What you should do:
Count up the lines holding "pattern" in the material, then reply with only the number.

=== Begin Enclosure ===

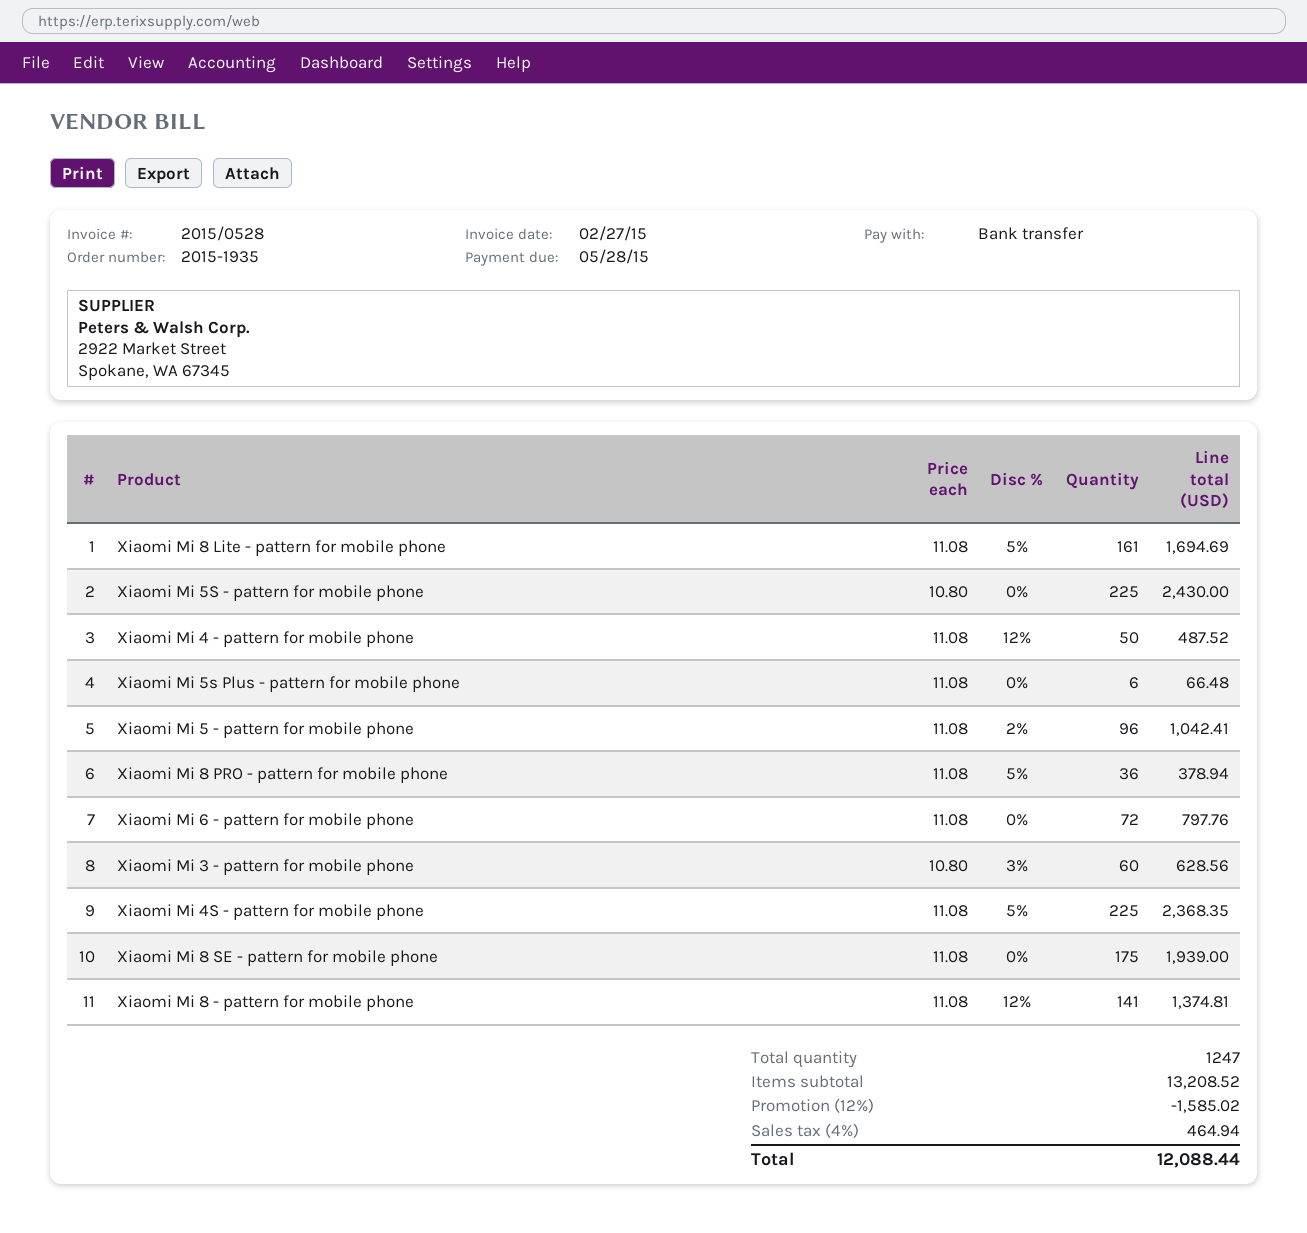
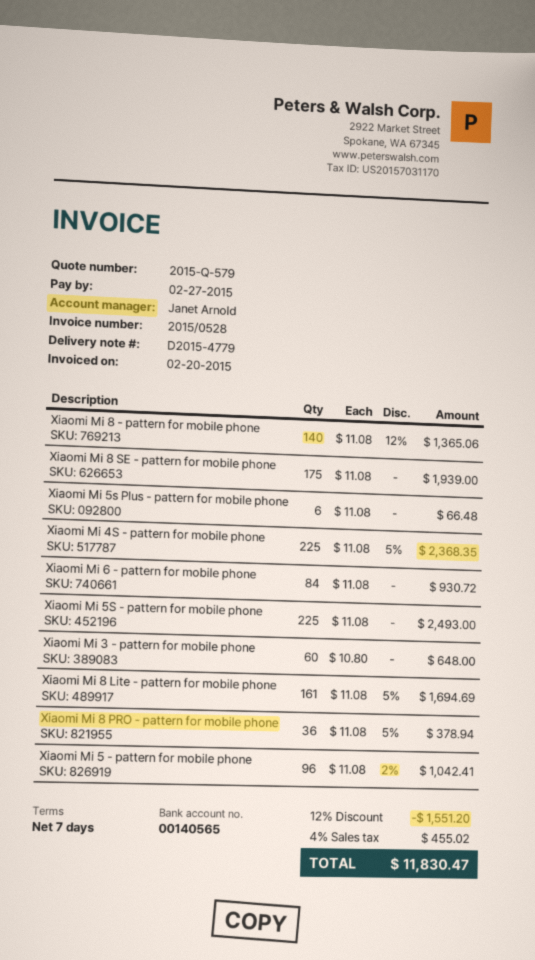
invoice date: 2015-02-27 -> 2015-02-20
due date: 2015-05-28 -> 2015-02-27
Xiaomi Mi 5S - pattern for mobile phone: 225 x 10.80 = 2430.00 -> 225 x 11.08 = 2493.00
Xiaomi Mi 4 - pattern for mobile phone: 50 x 11.08 - 12% = 487.52 -> none
Xiaomi Mi 6 - pattern for mobile phone: 72 x 11.08 = 797.76 -> 84 x 11.08 = 930.72
Xiaomi Mi 3 - pattern for mobile phone: 60 x 10.80 - 3% = 628.56 -> 60 x 10.80 = 648.00
Xiaomi Mi 8 - pattern for mobile phone: 141 x 11.08 - 12% = 1374.81 -> 140 x 11.08 - 12% = 1365.06
discount: 12% = 1585.02 -> 12% = 1551.20
tax: 4% = 464.94 -> 4% = 455.02
total: 12088.44 -> 11830.47

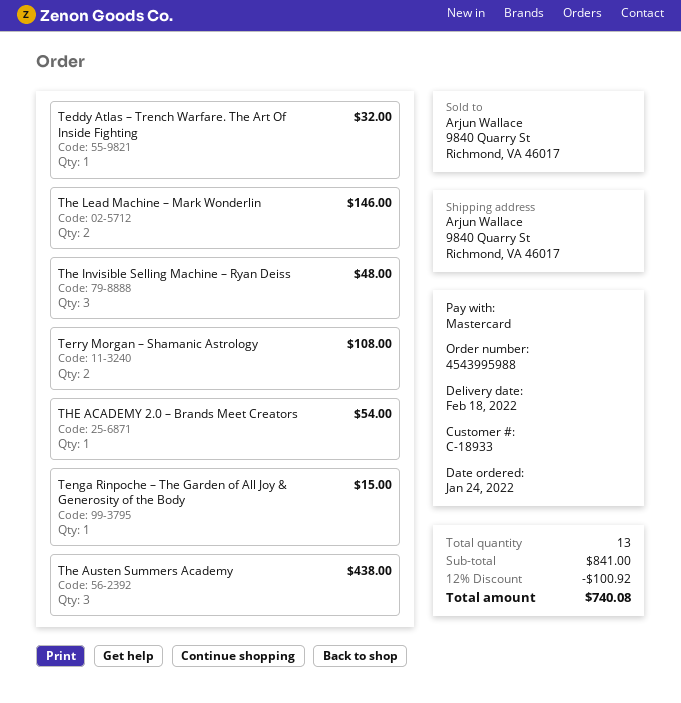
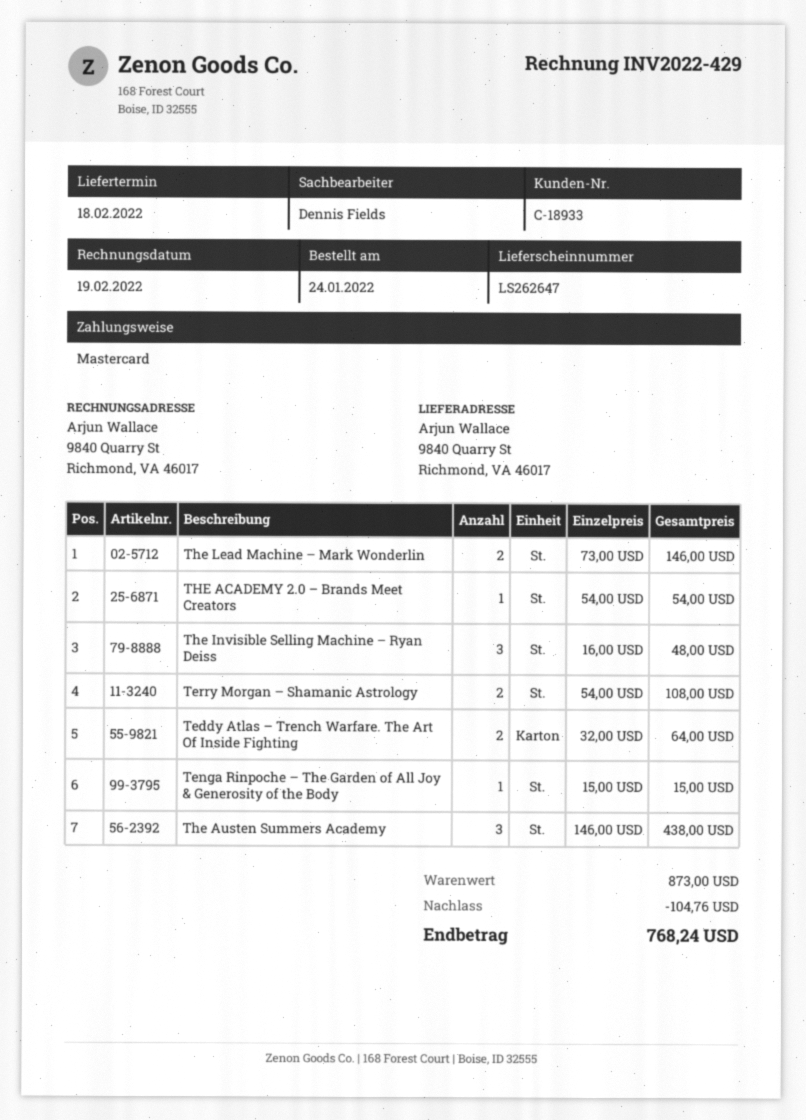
Teddy Atlas – Trench Warfare. The Art Of Inside Fighting: 1 for 32.00 -> 2 for 64.00
subtotal: 841.00 -> 873.00
discount: 100.92 -> 104.76
total: 740.08 -> 768.24

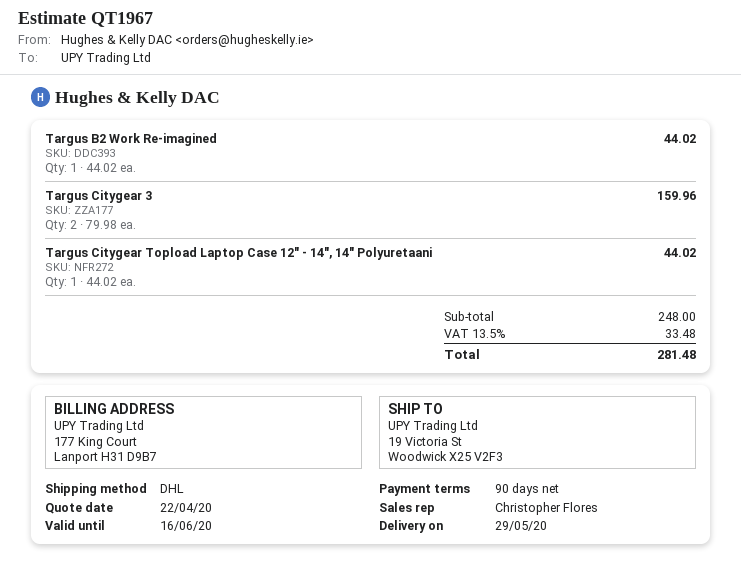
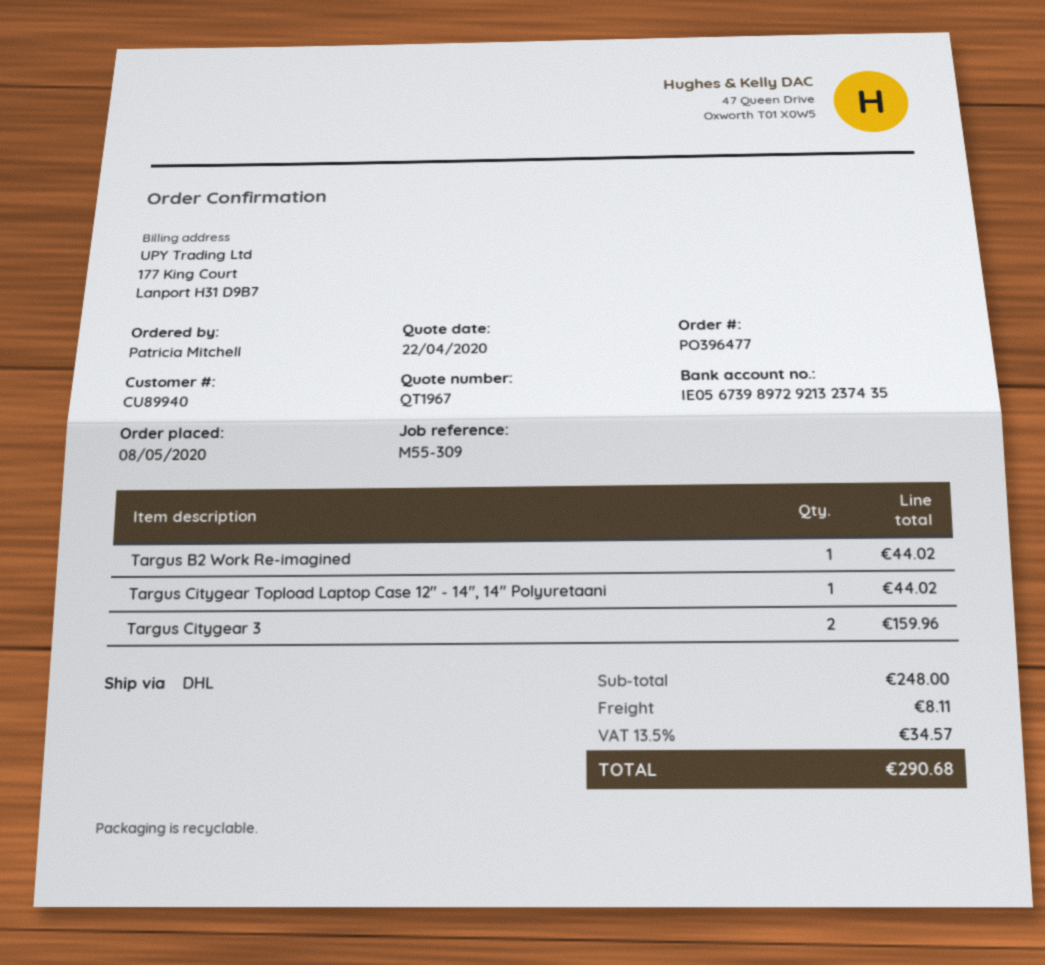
shipping: none -> 8.11
tax: 13.5% = 33.48 -> 13.5% = 34.57
total: 281.48 -> 290.68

=== End Enclosure ===

Output:
5